* [PROVIDED RECORDS]
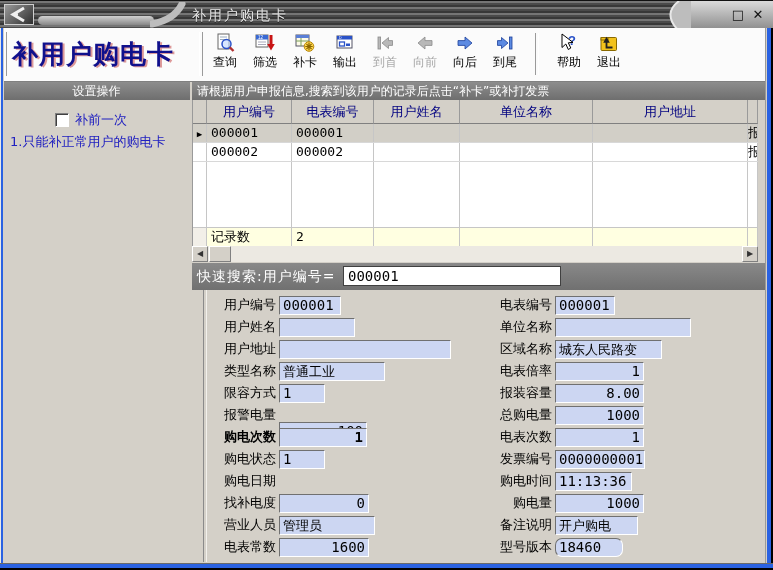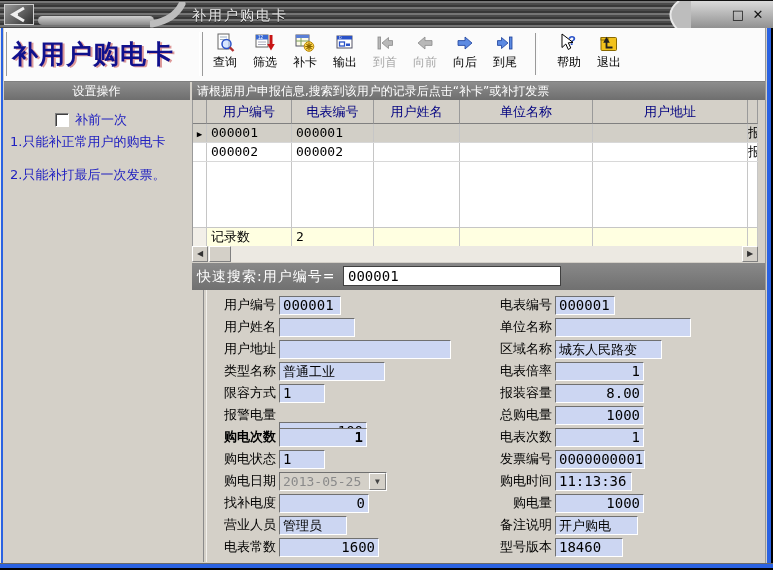"2.只能补打最后一次发票。" div.sb-note { html: <div>2.只能补打最后一次发票。</div> -> none }
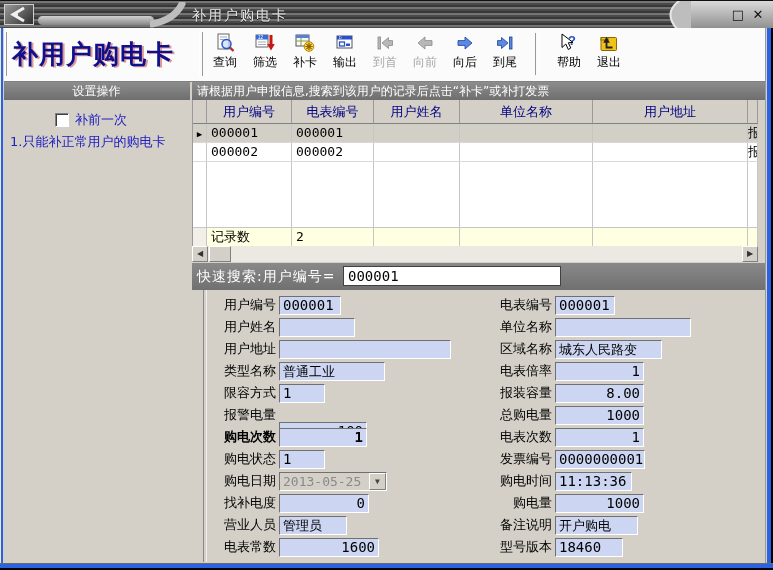"2013-05-25" div.field { html: <div> <span>2013-05-25</span> <span>▼</span> </div> -> none }
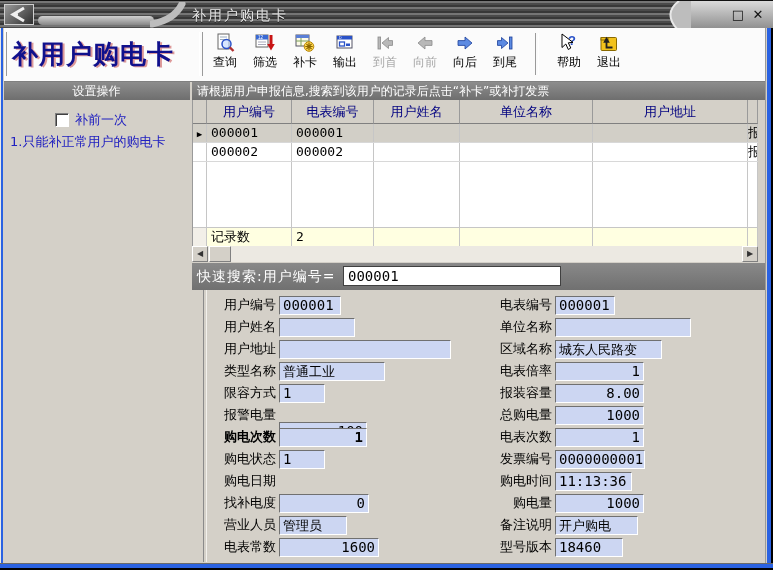"管理员" div.field { width: 68px -> 96px }
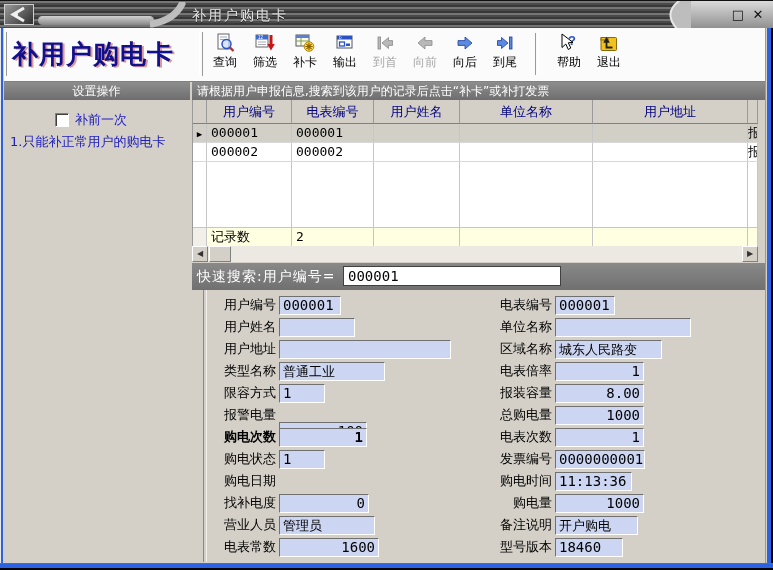"1600" div.field { width: 100px -> 90px }
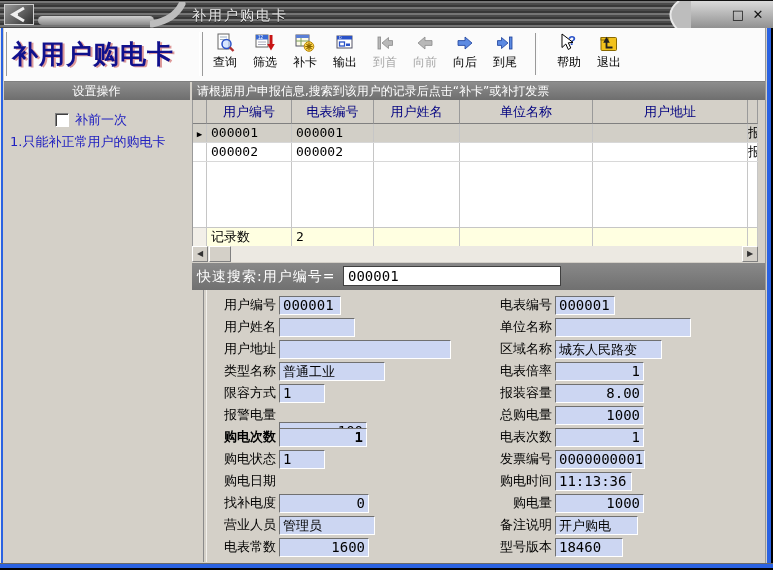"18460" div.field { border-radius: none -> 7px }
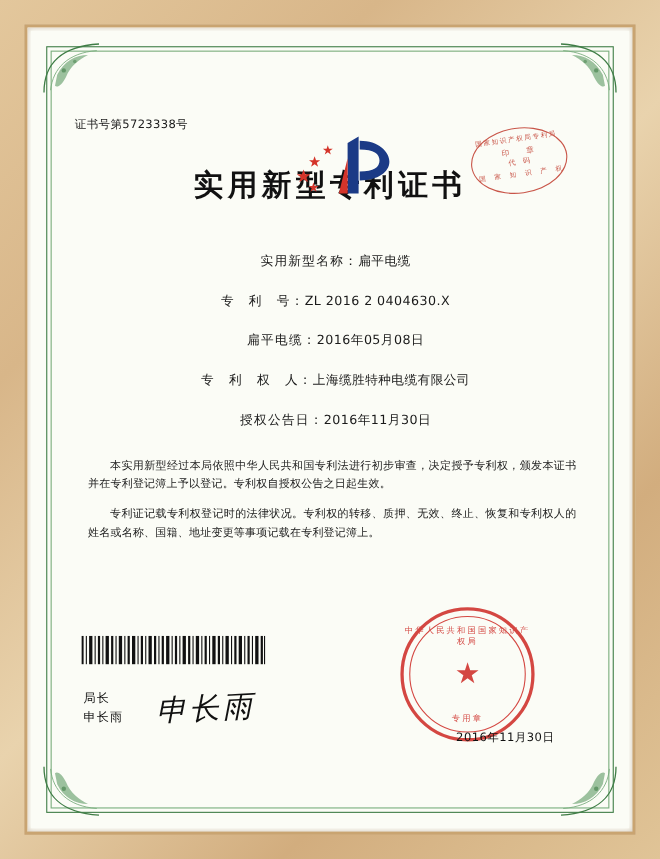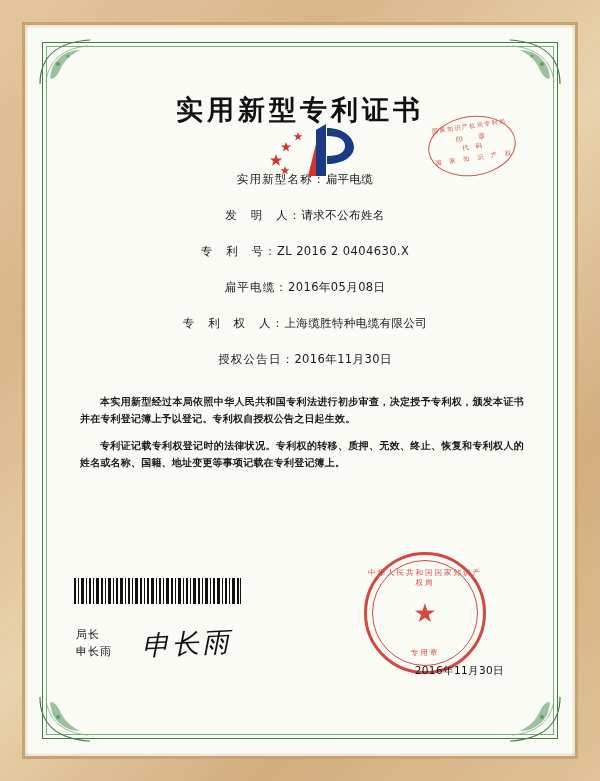"证书号第5723338号" div.cert-no { html: none -> <div>证书号第5723338号</div> }
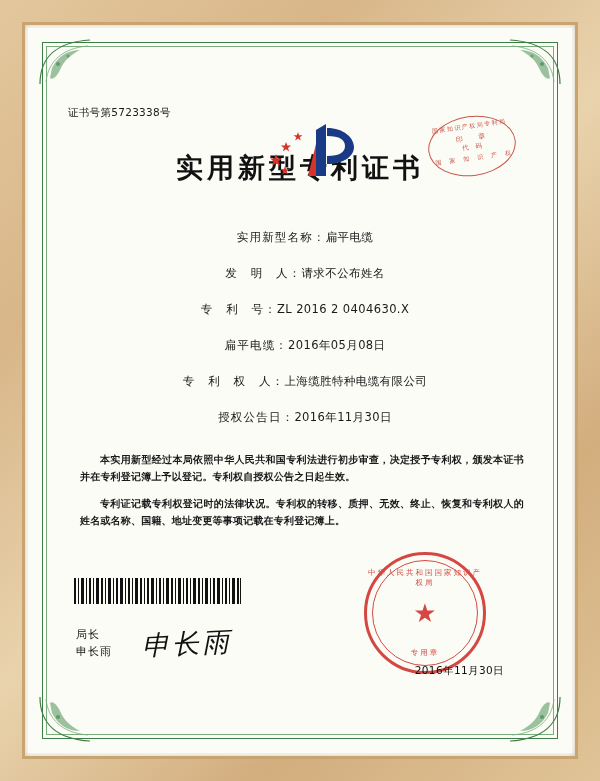"发 明 人：请求不公布姓名" div.field-row { html: <div> <span>发 明 人：</span><span>请求不公布姓名</span> </div> -> none }
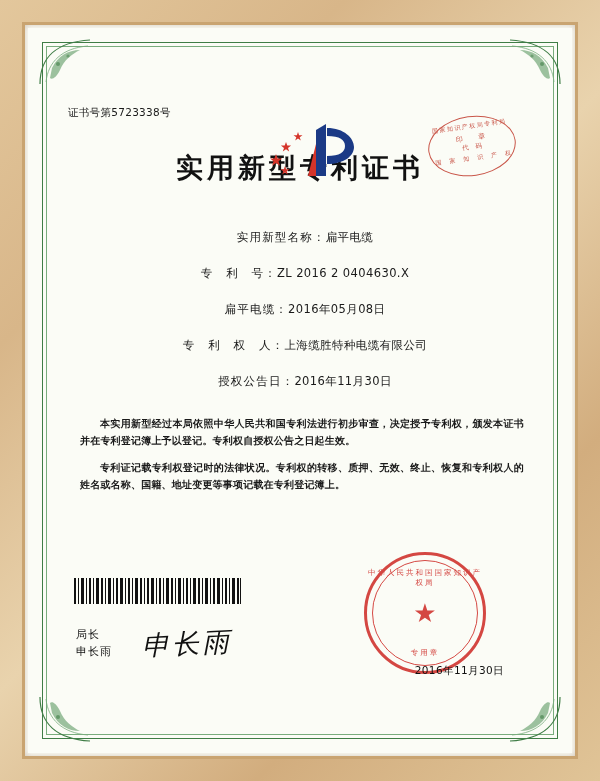"本实用新型经过本局依照中华人民共和国专利法进行初步审查，决定授予专利权，颁发本证" .paragraphs { font-weight: bold -> none }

* [EXERCISE DESCRIPTION] Every line of the data above should be returned exactly, with the pictures removed.

* [RESPONSE FOR THIS EXERCISE]
"2.只能补打最后一次发票。" div.sb-note { html: <div>2.只能补打最后一次发票。</div> -> none }
"2013-05-25" div.field { html: <div> <span>2013-05-25</span> <span>▼</span> </div> -> none }
"管理员" div.field { width: 68px -> 96px }
"1600" div.field { width: 100px -> 90px }
"18460" div.field { border-radius: none -> 7px }
"证书号第5723338号" div.cert-no { html: none -> <div>证书号第5723338号</div> }
"发 明 人：请求不公布姓名" div.field-row { html: <div> <span>发 明 人：</span><span>请求不公布姓名</span> </div> -> none }
"本实用新型经过本局依照中华人民共和国专利法进行初步审查，决定授予专利权，颁发本证" .paragraphs { font-weight: bold -> none }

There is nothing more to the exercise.